◆ AIM OF THE TASK ◆
A single number is required: the count of lines in the records below that contain the word "text".

Records from a data collection:
⁂

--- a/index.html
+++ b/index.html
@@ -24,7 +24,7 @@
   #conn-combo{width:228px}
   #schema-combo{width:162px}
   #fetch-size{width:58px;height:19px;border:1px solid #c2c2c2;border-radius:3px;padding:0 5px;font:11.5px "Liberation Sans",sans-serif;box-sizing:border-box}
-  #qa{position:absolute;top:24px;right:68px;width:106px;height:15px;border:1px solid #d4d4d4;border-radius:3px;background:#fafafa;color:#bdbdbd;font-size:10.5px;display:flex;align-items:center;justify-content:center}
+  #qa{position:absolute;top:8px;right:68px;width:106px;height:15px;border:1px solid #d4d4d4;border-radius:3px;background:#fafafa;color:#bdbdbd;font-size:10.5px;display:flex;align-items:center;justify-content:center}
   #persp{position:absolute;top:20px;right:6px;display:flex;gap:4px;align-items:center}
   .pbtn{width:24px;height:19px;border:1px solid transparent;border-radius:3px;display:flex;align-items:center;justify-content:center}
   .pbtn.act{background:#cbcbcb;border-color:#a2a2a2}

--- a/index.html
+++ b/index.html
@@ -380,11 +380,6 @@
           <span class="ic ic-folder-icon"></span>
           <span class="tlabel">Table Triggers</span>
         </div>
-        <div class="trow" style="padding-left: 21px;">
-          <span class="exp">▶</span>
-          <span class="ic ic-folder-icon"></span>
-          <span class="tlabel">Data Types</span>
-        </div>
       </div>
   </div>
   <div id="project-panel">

⁂

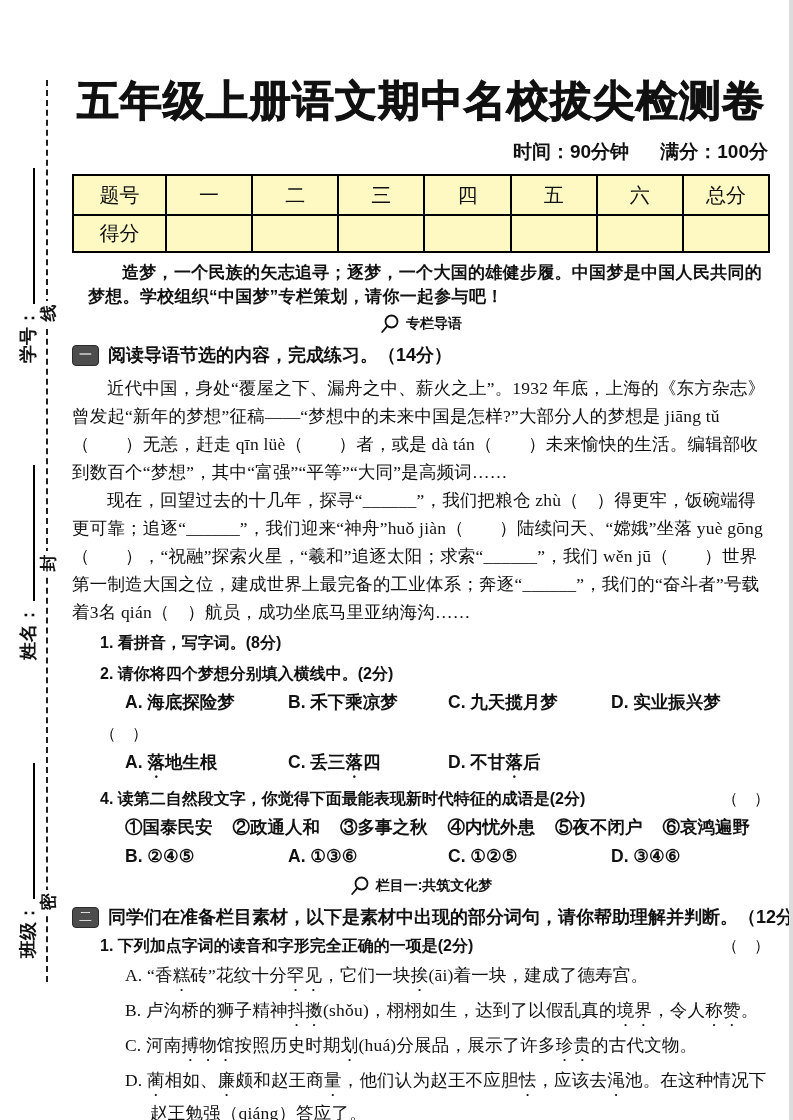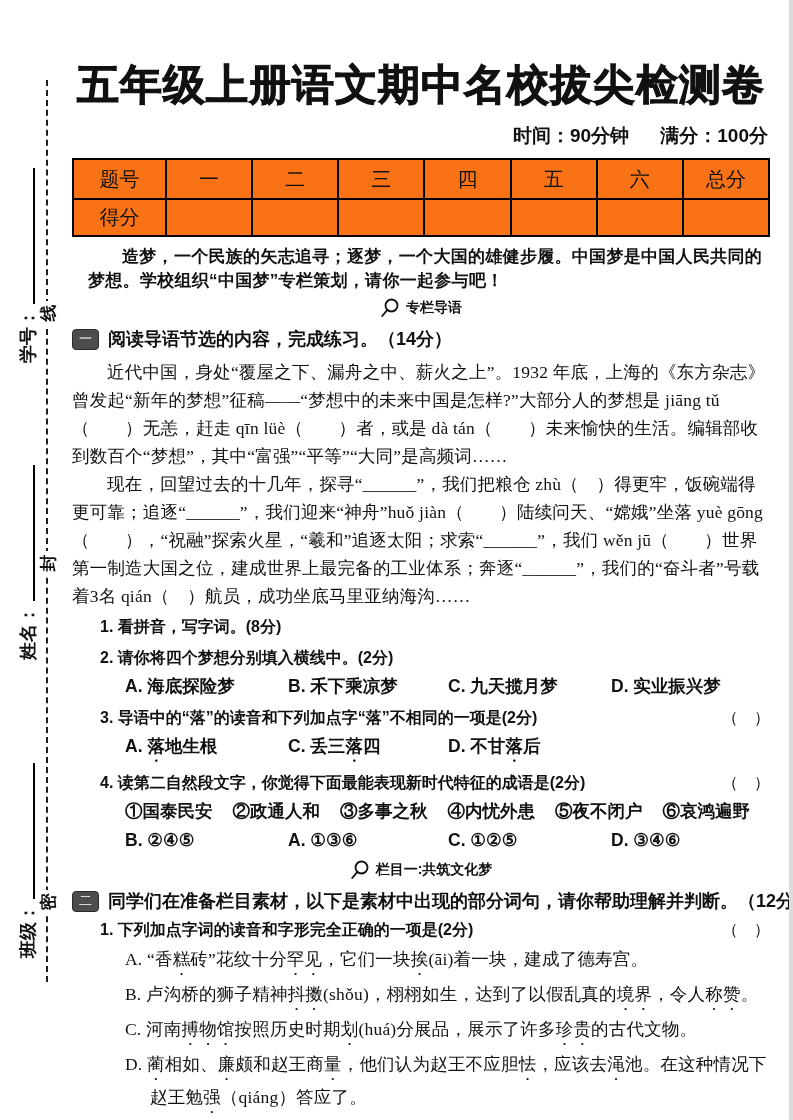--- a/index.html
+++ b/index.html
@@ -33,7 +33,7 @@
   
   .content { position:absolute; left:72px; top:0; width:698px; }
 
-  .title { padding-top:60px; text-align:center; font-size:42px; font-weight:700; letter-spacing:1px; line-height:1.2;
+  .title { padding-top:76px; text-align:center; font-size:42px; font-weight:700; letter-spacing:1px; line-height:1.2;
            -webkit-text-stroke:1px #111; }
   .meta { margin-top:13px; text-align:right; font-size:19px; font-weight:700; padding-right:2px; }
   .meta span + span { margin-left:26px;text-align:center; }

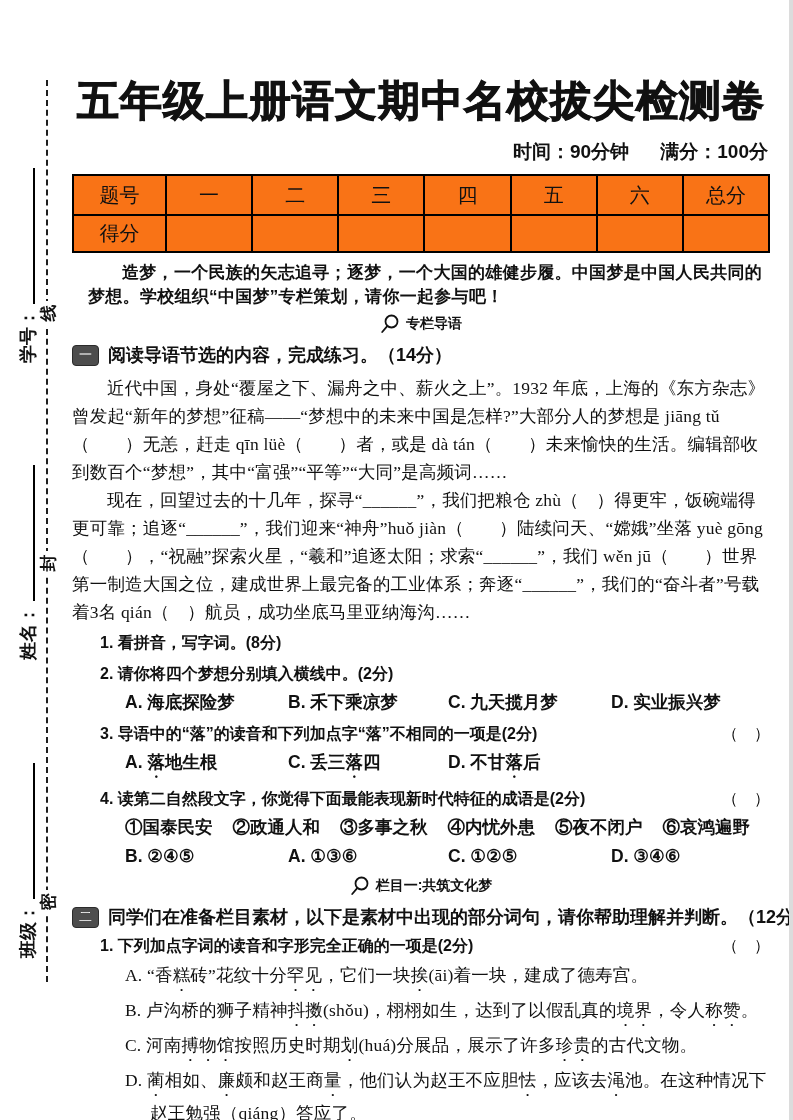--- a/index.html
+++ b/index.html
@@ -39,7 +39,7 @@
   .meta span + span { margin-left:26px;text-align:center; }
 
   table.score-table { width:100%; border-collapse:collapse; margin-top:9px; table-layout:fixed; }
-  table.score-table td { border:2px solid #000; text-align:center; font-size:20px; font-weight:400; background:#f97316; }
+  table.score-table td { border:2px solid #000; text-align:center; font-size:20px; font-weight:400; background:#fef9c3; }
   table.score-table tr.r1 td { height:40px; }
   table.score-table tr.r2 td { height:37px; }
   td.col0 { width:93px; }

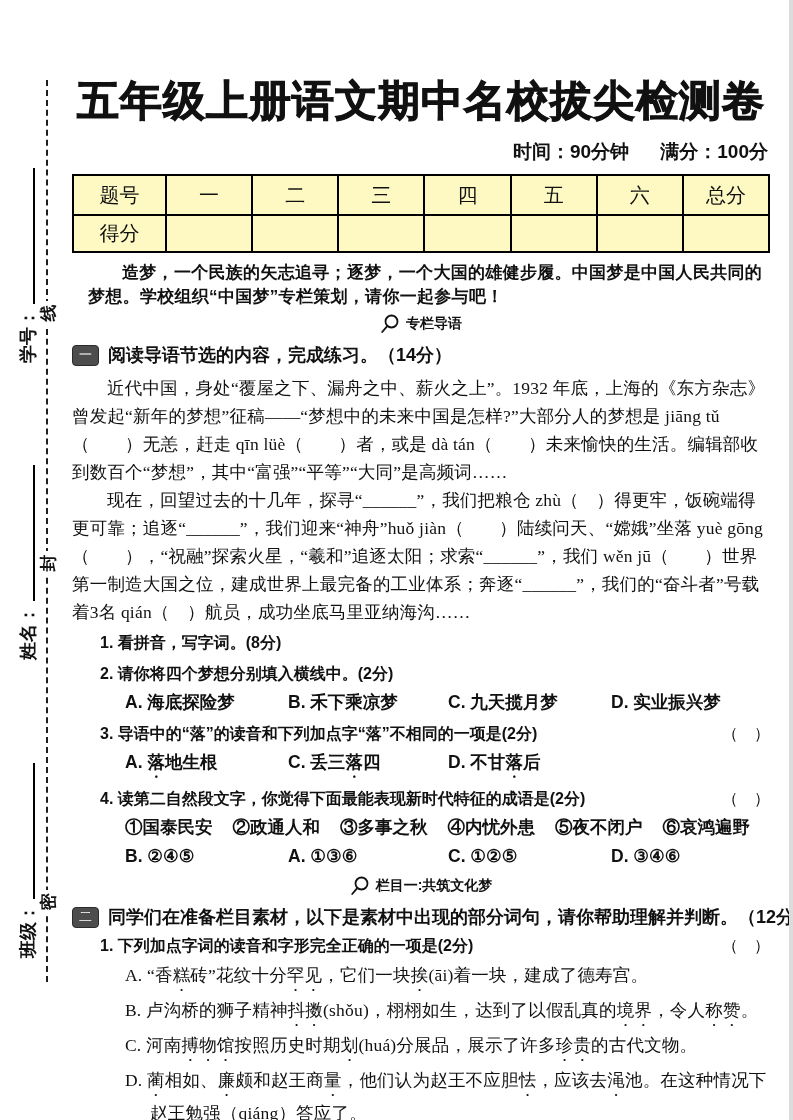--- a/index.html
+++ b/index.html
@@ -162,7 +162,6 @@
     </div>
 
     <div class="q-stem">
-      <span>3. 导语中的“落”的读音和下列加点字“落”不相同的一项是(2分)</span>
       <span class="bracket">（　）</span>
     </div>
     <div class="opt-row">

⁂

◆ ANSWER ◆
8